• Task instructions:
Please repeat, exactly as written, every line from the one containing "tax: 9% = 125.40 -> 9% = 128.50" through the last line of the records, both included, and leave out any pictures.

• Record extracts:
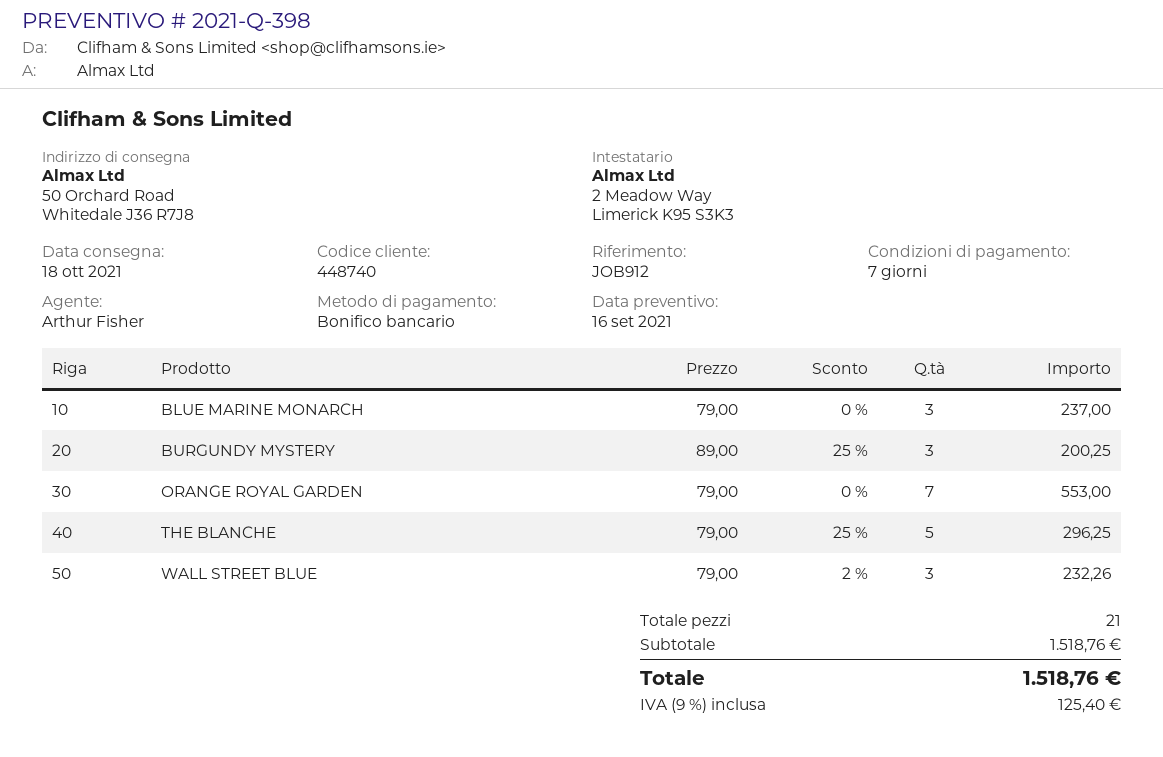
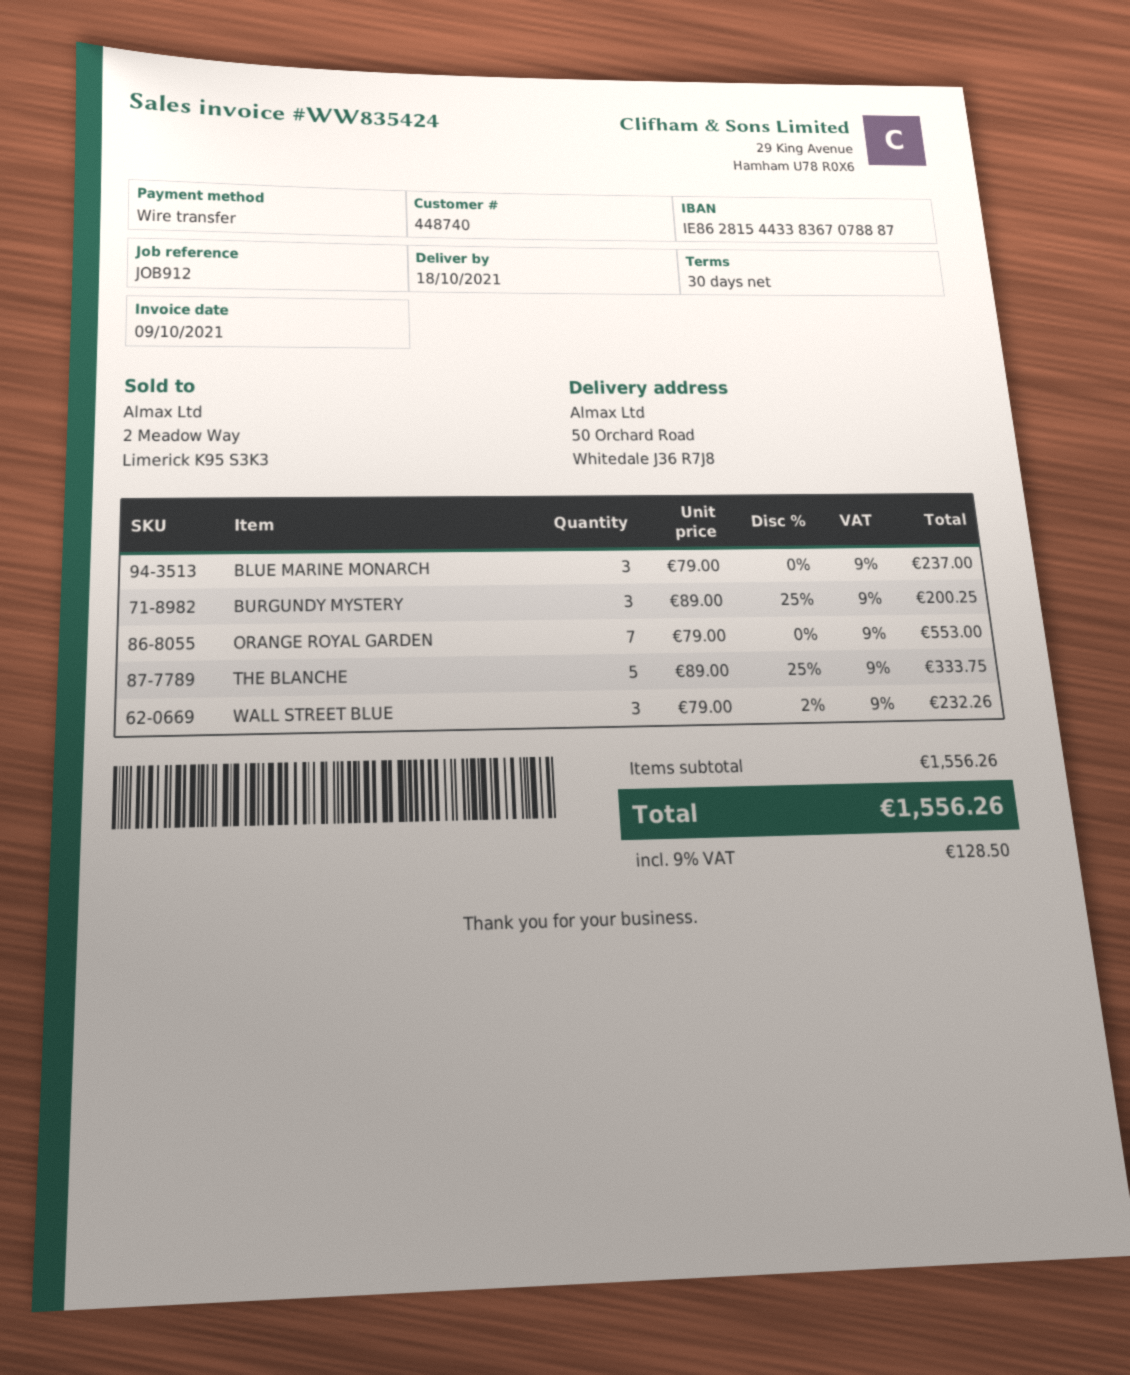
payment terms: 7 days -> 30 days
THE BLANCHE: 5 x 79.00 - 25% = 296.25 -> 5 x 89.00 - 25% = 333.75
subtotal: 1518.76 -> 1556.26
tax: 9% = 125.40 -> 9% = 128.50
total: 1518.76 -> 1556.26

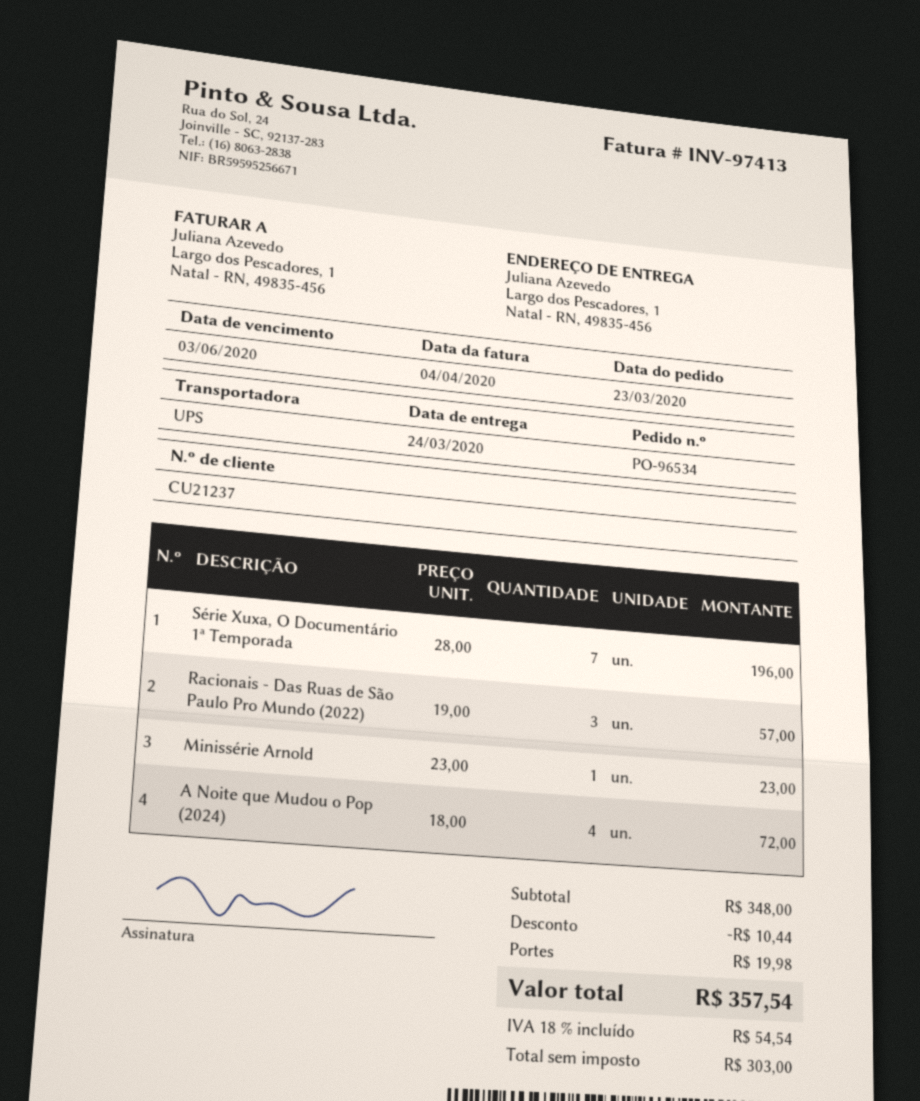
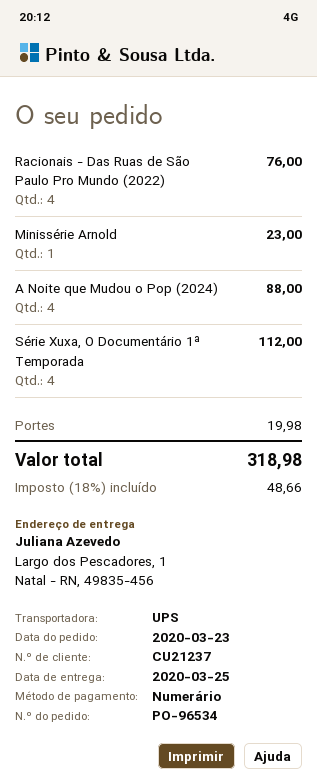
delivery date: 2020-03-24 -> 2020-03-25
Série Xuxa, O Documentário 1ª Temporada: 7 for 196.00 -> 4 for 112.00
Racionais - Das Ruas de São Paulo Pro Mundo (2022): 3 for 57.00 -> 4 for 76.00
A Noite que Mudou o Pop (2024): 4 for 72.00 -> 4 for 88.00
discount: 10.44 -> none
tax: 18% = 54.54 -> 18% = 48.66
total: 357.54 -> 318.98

• Written solution:
tax: 9% = 125.40 -> 9% = 128.50
total: 1518.76 -> 1556.26

delivery date: 2020-03-24 -> 2020-03-25
Série Xuxa, O Documentário 1ª Temporada: 7 for 196.00 -> 4 for 112.00
Racionais - Das Ruas de São Paulo Pro Mundo (2022): 3 for 57.00 -> 4 for 76.00
A Noite que Mudou o Pop (2024): 4 for 72.00 -> 4 for 88.00
discount: 10.44 -> none
tax: 18% = 54.54 -> 18% = 48.66
total: 357.54 -> 318.98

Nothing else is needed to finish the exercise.